BEGIN
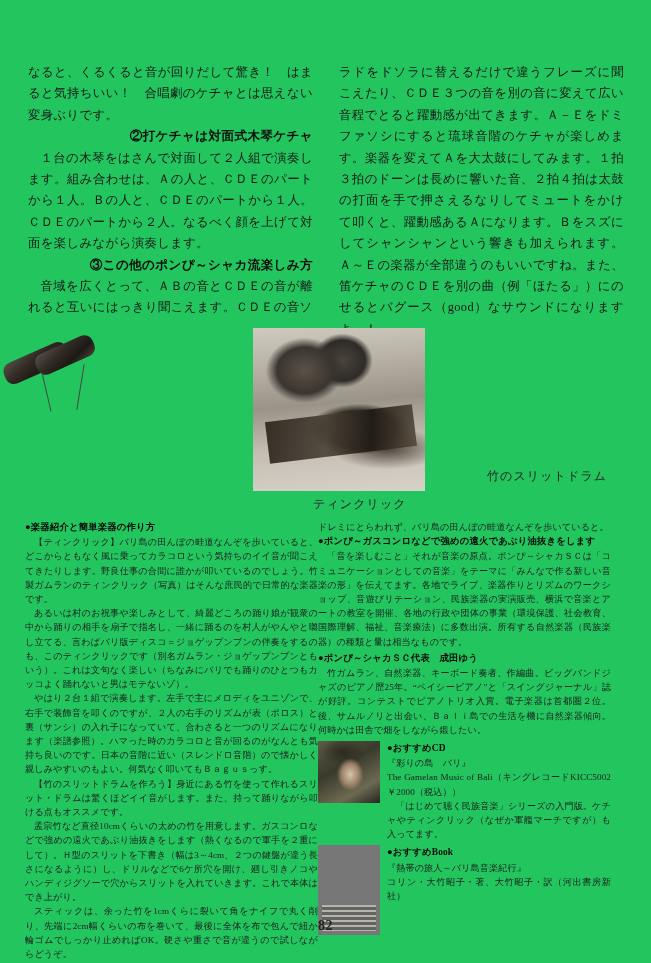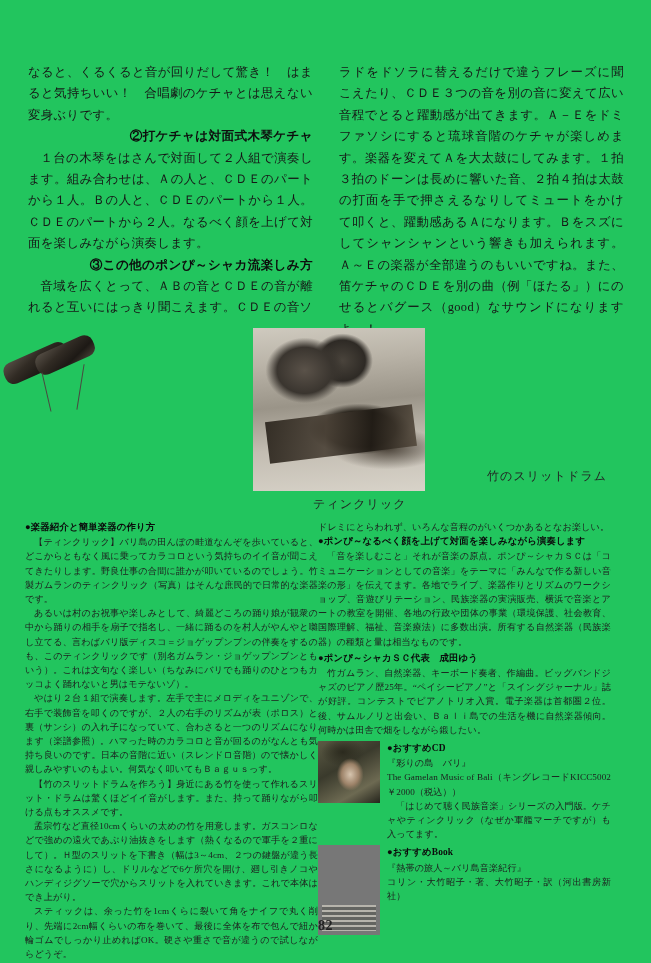--- a/index.html
+++ b/index.html
@@ -239,23 +239,23 @@
       <p class="bhead">●楽器紹介と簡単楽器の作り方</p>
       <p class="bpara indent">【ティンクリック】バリ島の田んぼの畦道なんぞを歩いていると、どこからともなく風に乗ってカラコロという気持ちのイイ音が聞こえてきたりします。野良仕事の合間に誰かが叩いているのでしょう。竹製ガムランのティンクリック（写真）はそんな庶民的で日常的な楽器です。</p>
       <p class="bpara indent">あるいは村のお祝事や楽しみとして、綺麗どころの踊り娘が観衆の中から踊りの相手を扇子で指名し、一緒に踊るのを村人がやんやと囃し立てる、言わばバリ版ディスコ＝ジョゲップンブンの伴奏をするのも、このティンクリックです（別名ガムラン・ジョゲップンブンともいう）。これは文句なく楽しい（ちなみにバリでも踊りのひとつもカッコよく踊れないと男はモテないゾ）。</p>
       <p class="bpara indent">やはり２台１組で演奏します。左手で主にメロディをユニゾンで、右手で装飾音を叩くのですが、２人の右手のリズムが表（ポロス）と裏（サンシ）の入れ子になっていて、合わさると一つのリズムになります（楽譜参照）。ハマった時のカラコロと音が回るのがなんとも気持ち良いのです。日本の音階に近い（スレンドロ音階）ので懐かしく親しみやすいのもよい。何気なく叩いてもＢａｇｕｓっす。</p>
       <p class="bpara indent">【竹のスリットドラムを作ろう】身近にある竹を使って作れるスリット・ドラムは驚くほどイイ音がします。また、持って踊りながら叩ける点もオススメです。</p>
       <p class="bpara indent">孟宗竹など直径10cmくらいの太めの竹を用意します。ガスコンロなどで強めの遠火であぶり油抜きをします（熱くなるので軍手を２重にして）。Ｈ型のスリットを下書き（幅は3～4cm、２つの鍵盤が違う長さになるように）し、ドリルなどで6ケ所穴を開け、廻し引きノコやハンディジグソーで穴からスリットを入れていきます。これで本体はでき上がり。</p>
       <p class="bpara indent">スティックは、余った竹を1cmくらに裂いて角をナイフで丸く削り、先端に2cm幅くらいの布を巻いて、最後に全体を布で包んで紐か輪ゴムでしっかり止めればOK。硬さや重さで音が違うので試しながらどうぞ。</p>
     </div>
 
     <div class="bcol">
-      <p class="bpara">ドレミにとらわれず、いろんな音程のがいくつかあるとなお楽しい。</p>
-
-      <p class="bhead">●ポンぴ～なるべく顔を上げて対面を楽しみながら演奏します</p>
+      <p class="bpara">ドレミにとらわれず、バリ島の田んぼの畦道なんぞを歩いていると。</p>
+
+      <p class="bhead">●ポンぴ～ガスコンロなどで強めの遠火であぶり油抜きをします</p>
       <p class="bpara indent">「音を楽しむこと」それが音楽の原点。ポンぴ～シャカＳＣは「コミュニケーションとしての音楽」をテーマに「みんなで作る新しい音楽の形」を伝えてます。各地でライブ、楽器作りとリズムのワークショップ、音遊びリテーション、民族楽器の実演販売、横浜で音楽とアートの教室を開催、各地の行政や団体の事業（環境保護、社会教育、国際理解、福祉、音楽療法）に多数出演。所有する自然楽器（民族楽器）の種類と量は相当なものです。</p>
 
       <p class="bhead spaced">●ポンぴ～シャカＳＣ代表　成田ゆう</p>
       <p class="bpara indent">竹ガムラン、自然楽器、キーボード奏者、作編曲。ビッグバンドジャズのピアノ歴25年。“ペイシービアノ”と「スイングジャーナル」誌が好評。コンテストでピアノトリオ入賞。電子楽器は首都圏２位。後、サムルノリと出会い、Ｂａｌｉ島での生活を機に自然楽器傾向。何時かは田舎で畑をしながら鍛したい。</p>
 
       <div class="media-block">
         <div class="thumb thumb-cd"></div>
         <div class="media-body">
           <p class="bhead">●おすすめCD</p>
           <p class="bpara">『彩りの島　バリ』</p>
END
◆ Problem details: Please print all the lines above exactly as given and leave out every picture.

◆ Result below:
--- a/index.html
+++ b/index.html
@@ -239,23 +239,23 @@
       <p class="bhead">●楽器紹介と簡単楽器の作り方</p>
       <p class="bpara indent">【ティンクリック】バリ島の田んぼの畦道なんぞを歩いていると、どこからともなく風に乗ってカラコロという気持ちのイイ音が聞こえてきたりします。野良仕事の合間に誰かが叩いているのでしょう。竹製ガムランのティンクリック（写真）はそんな庶民的で日常的な楽器です。</p>
       <p class="bpara indent">あるいは村のお祝事や楽しみとして、綺麗どころの踊り娘が観衆の中から踊りの相手を扇子で指名し、一緒に踊るのを村人がやんやと囃し立てる、言わばバリ版ディスコ＝ジョゲップンブンの伴奏をするのも、このティンクリックです（別名ガムラン・ジョゲップンブンともいう）。これは文句なく楽しい（ちなみにバリでも踊りのひとつもカッコよく踊れないと男はモテないゾ）。</p>
       <p class="bpara indent">やはり２台１組で演奏します。左手で主にメロディをユニゾンで、右手で装飾音を叩くのですが、２人の右手のリズムが表（ポロス）と裏（サンシ）の入れ子になっていて、合わさると一つのリズムになります（楽譜参照）。ハマった時のカラコロと音が回るのがなんとも気持ち良いのです。日本の音階に近い（スレンドロ音階）ので懐かしく親しみやすいのもよい。何気なく叩いてもＢａｇｕｓっす。</p>
       <p class="bpara indent">【竹のスリットドラムを作ろう】身近にある竹を使って作れるスリット・ドラムは驚くほどイイ音がします。また、持って踊りながら叩ける点もオススメです。</p>
       <p class="bpara indent">孟宗竹など直径10cmくらいの太めの竹を用意します。ガスコンロなどで強めの遠火であぶり油抜きをします（熱くなるので軍手を２重にして）。Ｈ型のスリットを下書き（幅は3～4cm、２つの鍵盤が違う長さになるように）し、ドリルなどで6ケ所穴を開け、廻し引きノコやハンディジグソーで穴からスリットを入れていきます。これで本体はでき上がり。</p>
       <p class="bpara indent">スティックは、余った竹を1cmくらに裂いて角をナイフで丸く削り、先端に2cm幅くらいの布を巻いて、最後に全体を布で包んで紐か輪ゴムでしっかり止めればOK。硬さや重さで音が違うので試しながらどうぞ。</p>
     </div>
 
     <div class="bcol">
-      <p class="bpara">ドレミにとらわれず、いろんな音程のがいくつかあるとなお楽しい。</p>
-
-      <p class="bhead">●ポンぴ～なるべく顔を上げて対面を楽しみながら演奏します</p>
+      <p class="bpara">ドレミにとらわれず、バリ島の田んぼの畦道なんぞを歩いていると。</p>
+
+      <p class="bhead">●ポンぴ～ガスコンロなどで強めの遠火であぶり油抜きをします</p>
       <p class="bpara indent">「音を楽しむこと」それが音楽の原点。ポンぴ～シャカＳＣは「コミュニケーションとしての音楽」をテーマに「みんなで作る新しい音楽の形」を伝えてます。各地でライブ、楽器作りとリズムのワークショップ、音遊びリテーション、民族楽器の実演販売、横浜で音楽とアートの教室を開催、各地の行政や団体の事業（環境保護、社会教育、国際理解、福祉、音楽療法）に多数出演。所有する自然楽器（民族楽器）の種類と量は相当なものです。</p>
 
       <p class="bhead spaced">●ポンぴ～シャカＳＣ代表　成田ゆう</p>
       <p class="bpara indent">竹ガムラン、自然楽器、キーボード奏者、作編曲。ビッグバンドジャズのピアノ歴25年。“ペイシービアノ”と「スイングジャーナル」誌が好評。コンテストでピアノトリオ入賞。電子楽器は首都圏２位。後、サムルノリと出会い、Ｂａｌｉ島での生活を機に自然楽器傾向。何時かは田舎で畑をしながら鍛したい。</p>
 
       <div class="media-block">
         <div class="thumb thumb-cd"></div>
         <div class="media-body">
           <p class="bhead">●おすすめCD</p>
           <p class="bpara">『彩りの島　バリ』</p>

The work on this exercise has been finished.